Up until the 1849 establishment of the Department of Interior, “Indian affairs” fell under the Department of War (renamed Department of Defense in 1947). The Constitution established the president of the United States as commander in chief of the armed forces. So over the first seven decades of the United States, making war and expanding from the original thirteen states across the continent to the Pacific, US presidents’ relationship with Indigenous nations was war. War on Native nations did not end with the transfer to Interior but rather continued for four decades, and the genocidal policy of elimination of the Native nations, as nations, is clear.

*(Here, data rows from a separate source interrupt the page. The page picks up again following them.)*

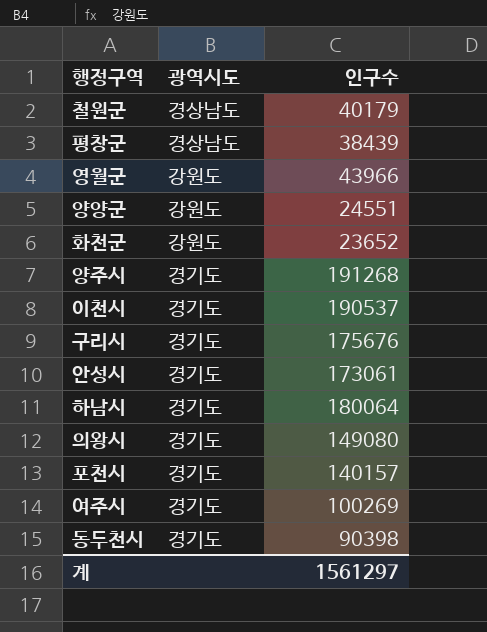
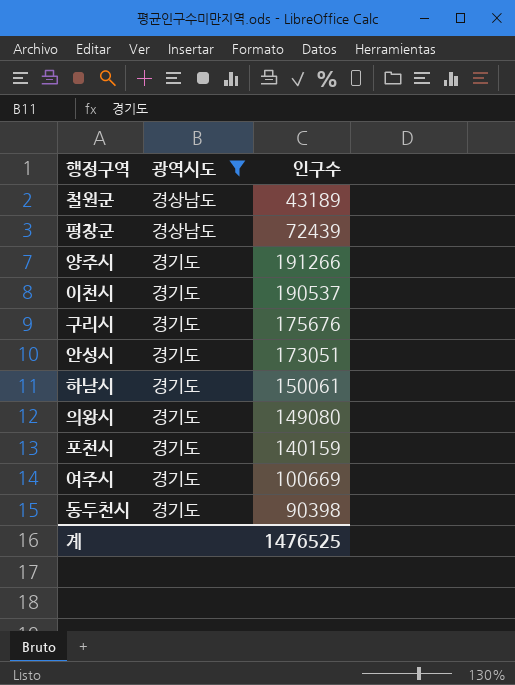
filter: none -> 광역시도 != 강원도
철원군 | 인구수: 40179 -> 43189
평창군 | 인구수: 38439 -> 72439
양주시 | 인구수: 191268 -> 191266
안성시 | 인구수: 173061 -> 173051
하남시 | 인구수: 180064 -> 150061
포천시 | 인구수: 140157 -> 140159
여주시 | 인구수: 100269 -> 100669
계 | 인구수: 1561297 -> 1476525

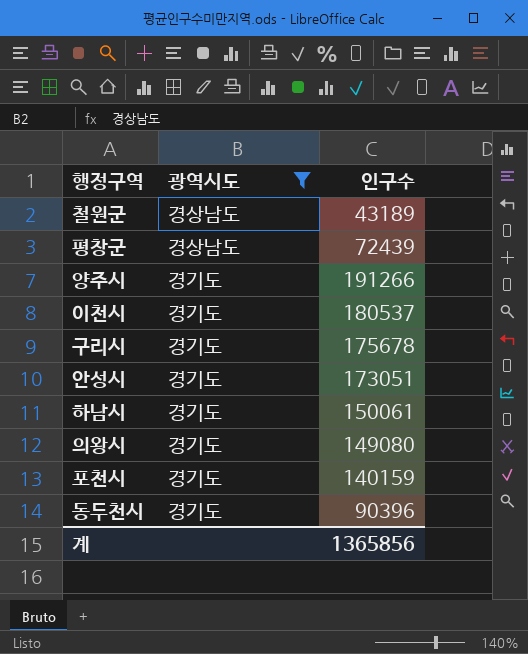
row 여주시: 경기도 | 100669 -> none
이천시 | 인구수: 190537 -> 180537
구리시 | 인구수: 175676 -> 175678
동두천시 | 인구수: 90398 -> 90396
계 | 인구수: 1476525 -> 1365856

In 1871, Congress unilaterally ended Native nations’ treaty-making power, an act that President Ulysses S. Grant did not challenge, although it was surely unconstitutional as a direct breach of the separation of powers doctrine. The result was the weakening of the US government’s acknowledgment of Native nations’ sovereignty. The role of the president was reduced to administrative powers regarding the Bureau of Indian Affairs and using executive orders to establish reservations. As Vine Deloria Jr. noted, the president’s role was reduced from that of a “negotiator of treaties to an administration of domestic disputes. . . . Indians as a subject of congressional debate were moved from the national agenda to an item on a committee agenda, and they were never again seen as having an important claim on national government.”
Since 1977, Native organizations and governments have been building institutional infrastructure and international human rights law within the United Nations. In 2007 this work produced the long-negotiated UN Declaration on the Rights of Indigenous Peoples, which calls for self-determination and a full range of specific and general human rights. There is a UN Special Rapporteur on Indigenous Peoples who monitors and reports on Indigenous complaints and government action in relation to the declaration. This has moved much Native American policy work from the Interior Department to the State Department and has led Native Americans to feel some optimism about future nation-building efforts.